Dear
Diary,
Day
one back at school and already I feel like coming back was a mistake. I should
have run away and never looked back. Packed my bags and ran back to Manhattan
or to California or to the Maldives. Health class decided to hand over the one
project I had been dreading. Parenting.
The
Baby Think It Over projects are handed out. Much like how I was feeling, I was
hoping to be a single mom, but Tobias, Chantel, and Israel teamed up to have a
modern progressive family, meaning the rest of us would have a partner. I saw
Vincent’s sadness and Caleb’s eagerness and I grabbed the baby, the assignment,
and sat down beside Ardath. I asked if he wanted to have a baby, and after a
slew of sexual jokes, he finally glanced at the sheet and promptly determined
the project was mine to deal with. I was surprised my plan had worked so well.
Ardath.
I think he’s the guy I love to hate. His fingers are in so many pies, his eyes
on anyone even mildly attractive, his goals always under a surface of sarcasm.

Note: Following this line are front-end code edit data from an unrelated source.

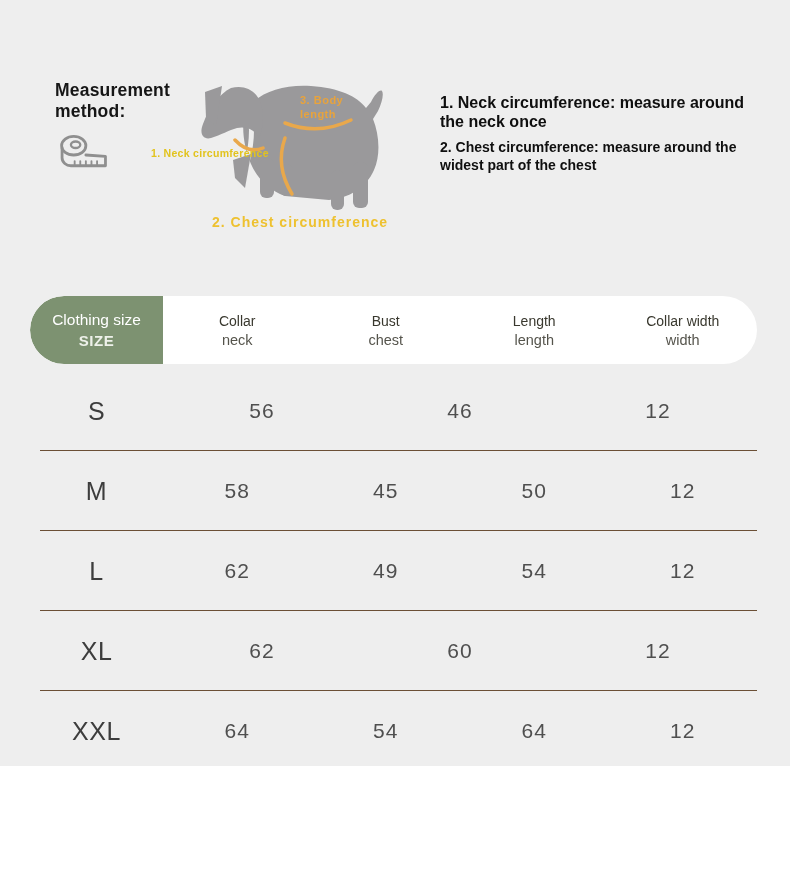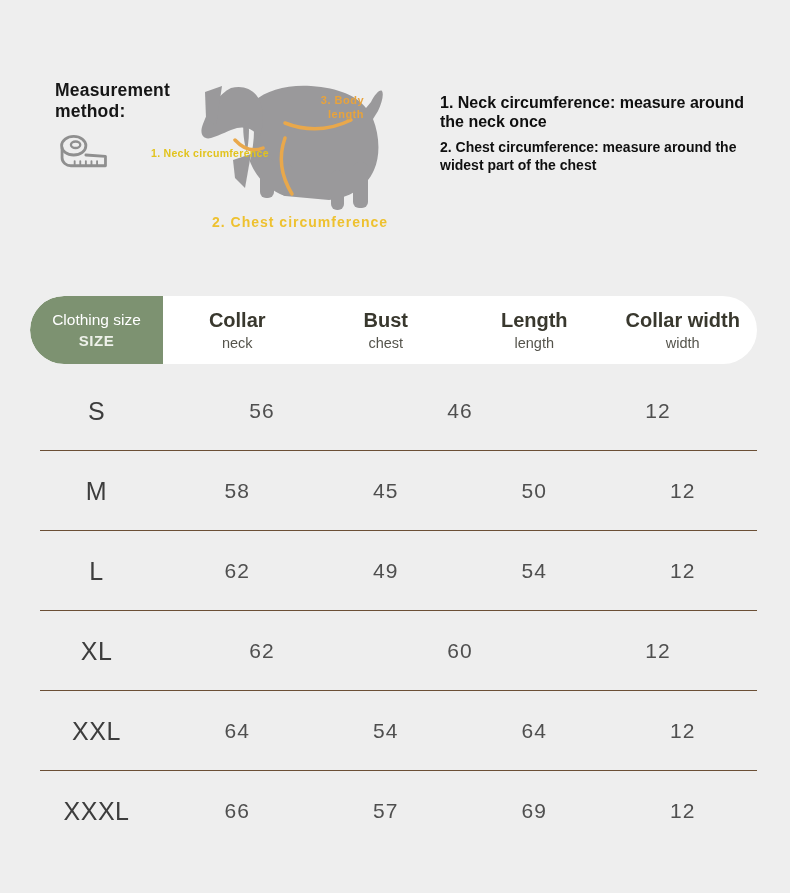"Measurement" .page { height: 893px -> 766px }
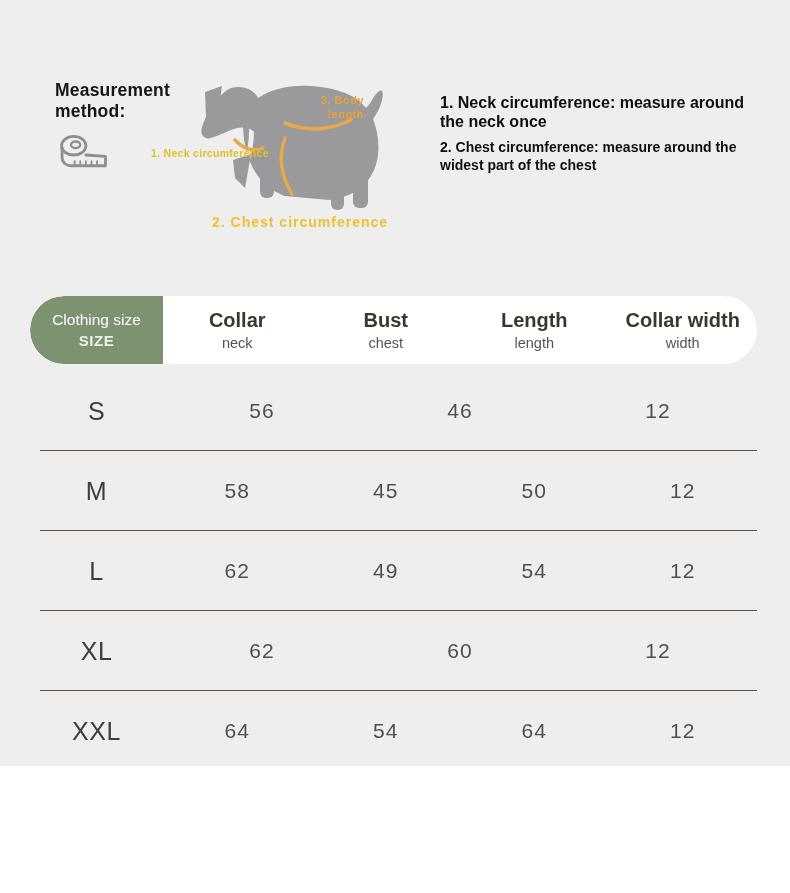"3. Body" .label-body { text-align: right -> left }
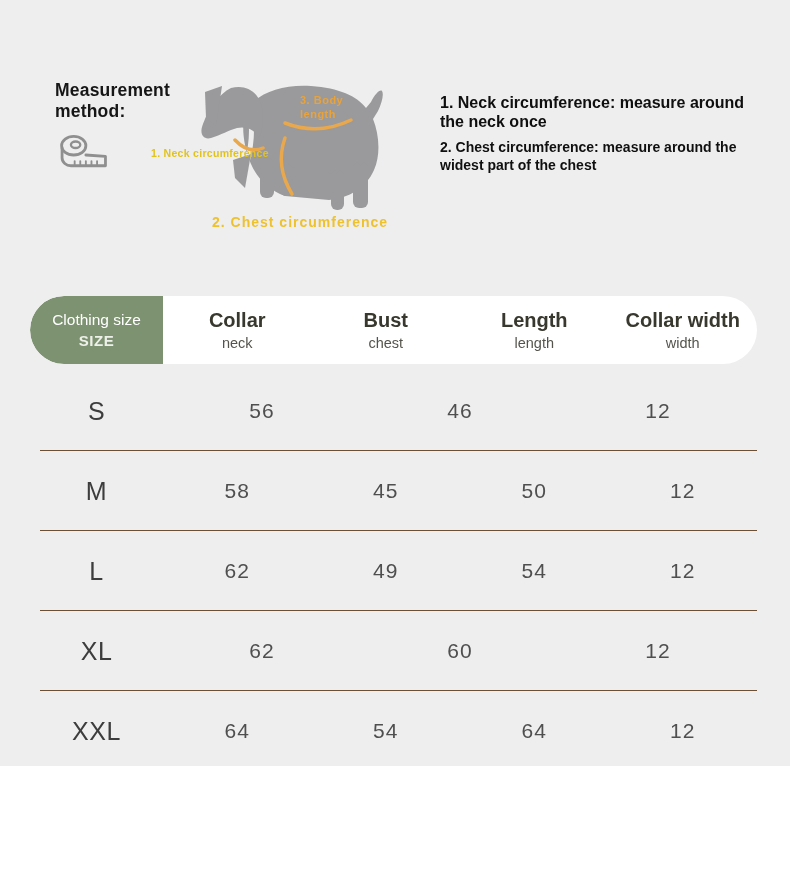"Collar" .col-header .l1 { font-size: 20px -> 14px; font-weight: 700 -> 400 }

Part of me wants to ask him who he really is, what he really wants. That part
of me also wants to help him. The rest of me is disgusted by my own slight
intrigue. He’s like Vincent, kind of. That darkness I know that’s in myself is
in him, it’s in Vincent. Something so inhuman I’m afraid to look in its eyes.
That
finally left Vincent and Caleb together to have their own child. I guess there’s
something funny in that. They were both uncomfortable when they were partnered
together. I wasn’t going to tell the teacher that in my old school we’d already
done this project. I knew enough that I was sure the baby would survive until
the next week, as long as Ardath didn’t actually get near it.
My
partner got a text, made some weird remarks and then asked if I needed his
help. I can’t think, even now, of an instance I’d ever need his help. So I
shrugged, said no, and let him leave us behind. After all, I had to talk to
Chantel and Israel about something and the last thing I wanted was more people
around. I would’ve asked Caleb too, but he was busy hanging out with Vincent
and I didn’t want Vincent there.
I can’t look at him without seeing the knife. Without remembering the sharp smell of the blood. Without feeling its warmth on my hands as I pressed the wound on my mother, my knuckles bruised from hitting Vincent. All I see when I look at Vincent is Samael. It makes me sick.